RECORDS PROVIDED Start Marker
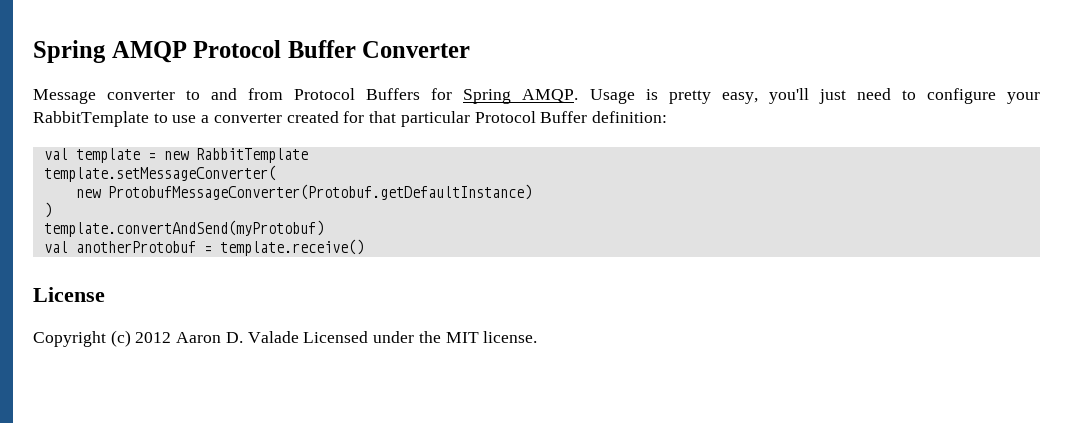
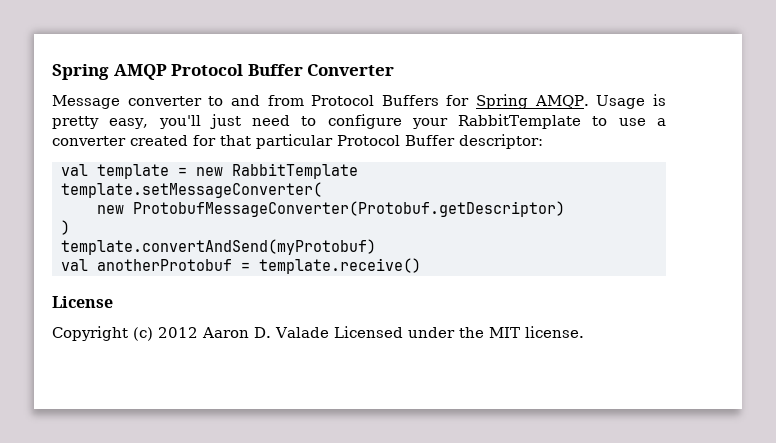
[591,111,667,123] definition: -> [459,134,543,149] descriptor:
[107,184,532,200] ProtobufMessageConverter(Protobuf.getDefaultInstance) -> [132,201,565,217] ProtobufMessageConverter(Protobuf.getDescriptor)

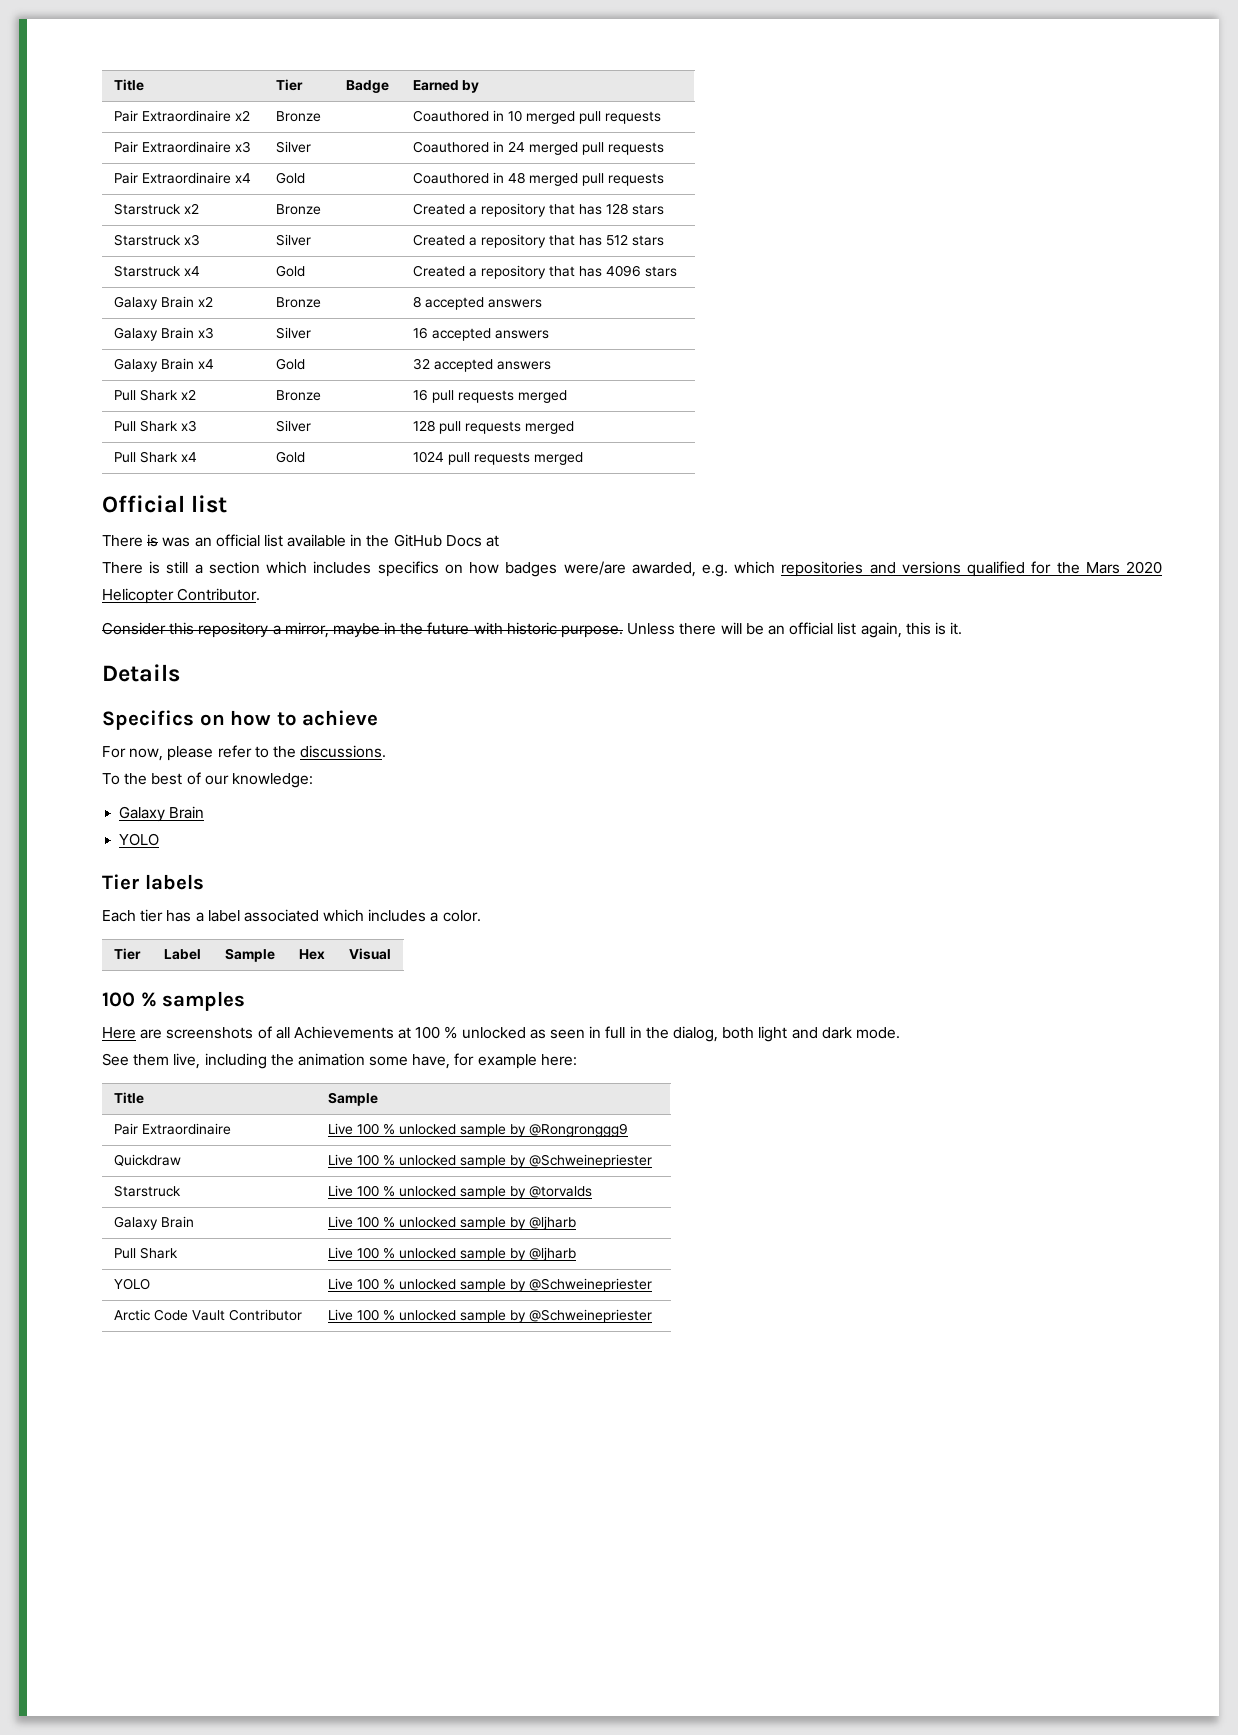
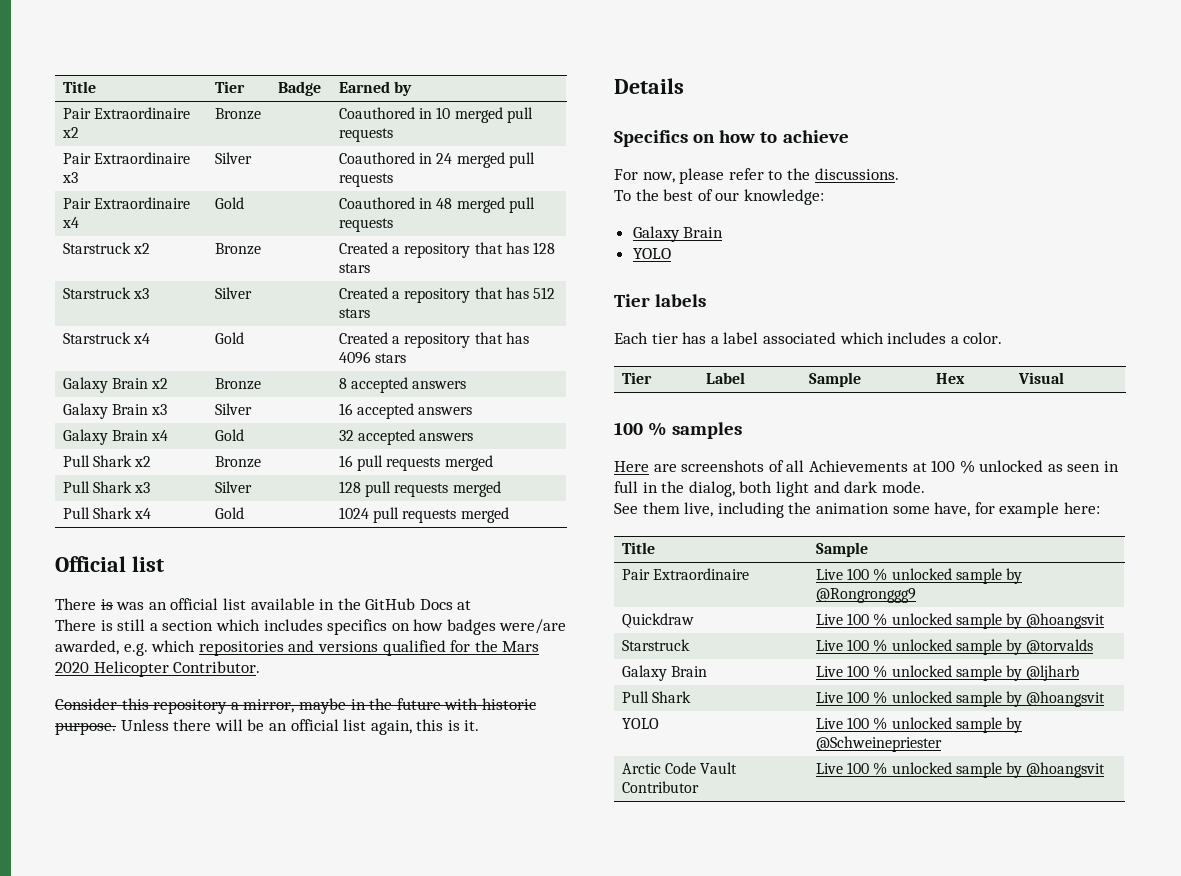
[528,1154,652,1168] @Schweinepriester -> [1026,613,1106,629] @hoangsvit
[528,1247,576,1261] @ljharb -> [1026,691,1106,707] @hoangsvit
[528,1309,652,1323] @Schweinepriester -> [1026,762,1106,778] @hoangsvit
RECORDS PROVIDED End Marker
RECORDS PROVIDED Start Marker
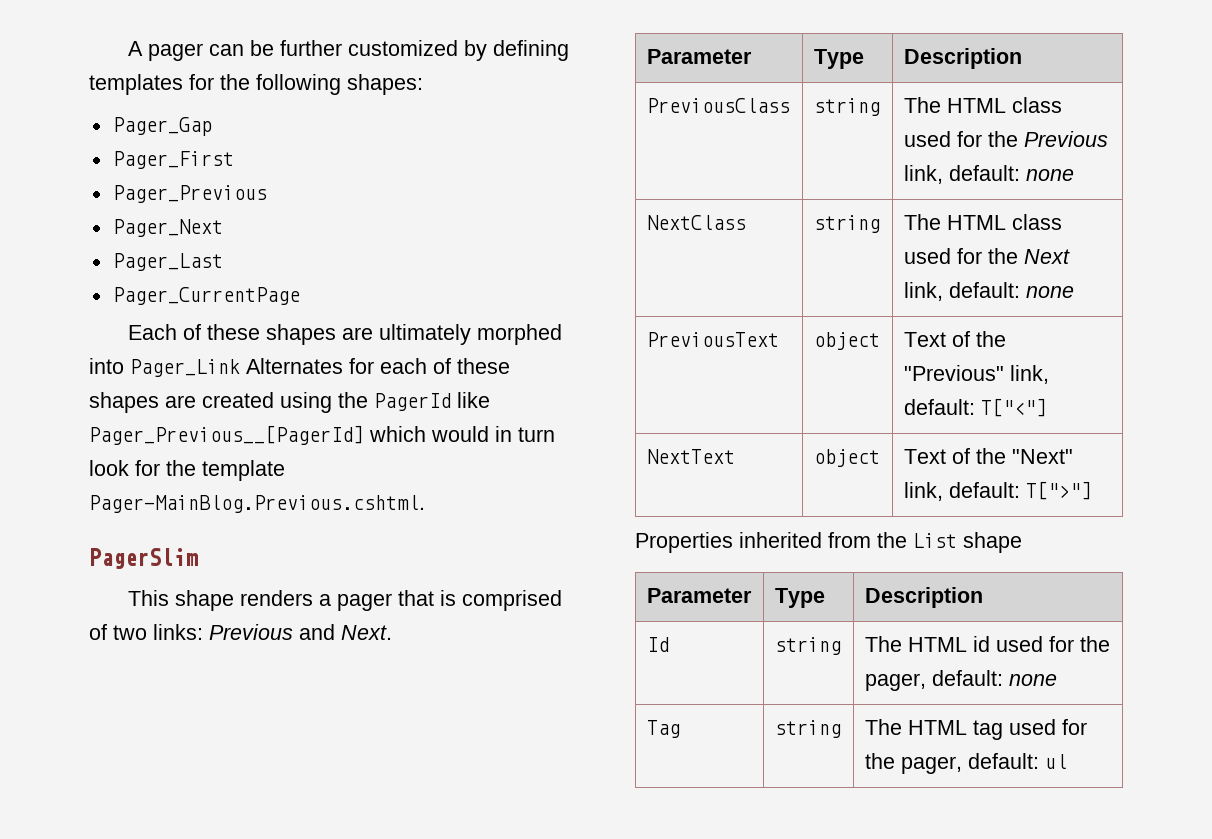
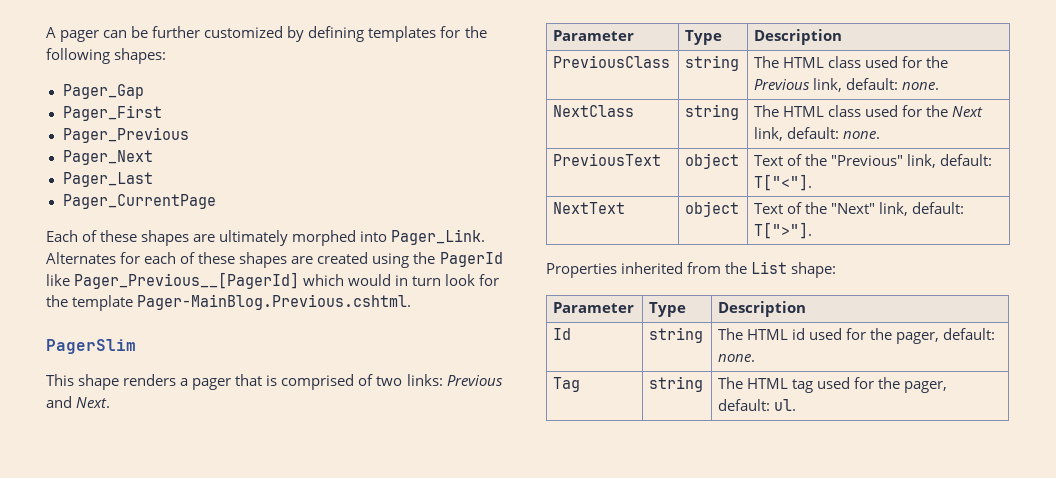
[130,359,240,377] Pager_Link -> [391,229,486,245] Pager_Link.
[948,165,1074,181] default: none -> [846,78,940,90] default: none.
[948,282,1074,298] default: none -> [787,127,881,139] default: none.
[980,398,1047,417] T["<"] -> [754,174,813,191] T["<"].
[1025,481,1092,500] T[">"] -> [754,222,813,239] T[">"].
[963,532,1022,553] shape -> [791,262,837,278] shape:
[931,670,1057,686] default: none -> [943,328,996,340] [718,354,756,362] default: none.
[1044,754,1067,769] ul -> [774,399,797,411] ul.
RECORDS PROVIDED End Marker
RECORDS PROVIDED Start Marker
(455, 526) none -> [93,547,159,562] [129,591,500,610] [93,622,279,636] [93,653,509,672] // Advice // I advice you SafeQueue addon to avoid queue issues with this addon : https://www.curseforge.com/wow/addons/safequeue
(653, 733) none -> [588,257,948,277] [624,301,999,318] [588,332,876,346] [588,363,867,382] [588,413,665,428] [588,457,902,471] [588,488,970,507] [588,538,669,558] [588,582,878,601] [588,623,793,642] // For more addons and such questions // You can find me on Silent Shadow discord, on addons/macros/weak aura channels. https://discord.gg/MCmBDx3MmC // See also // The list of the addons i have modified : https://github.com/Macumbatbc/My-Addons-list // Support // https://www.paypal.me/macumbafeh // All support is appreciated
RECORDS PROVIDED End Marker
§ **ACTIVITY**:
Print exactly the lines above, between the one holding "[948,165,1074,181] default: none" and the one holding "[1044,754,1067,769] ul ->", inclusive, and nothing besides.

§ **EXERCISE RESPONSE**:
[948,165,1074,181] default: none -> [846,78,940,90] default: none.
[948,282,1074,298] default: none -> [787,127,881,139] default: none.
[980,398,1047,417] T["<"] -> [754,174,813,191] T["<"].
[1025,481,1092,500] T[">"] -> [754,222,813,239] T[">"].
[963,532,1022,553] shape -> [791,262,837,278] shape:
[931,670,1057,686] default: none -> [943,328,996,340] [718,354,756,362] default: none.
[1044,754,1067,769] ul -> [774,399,797,411] ul.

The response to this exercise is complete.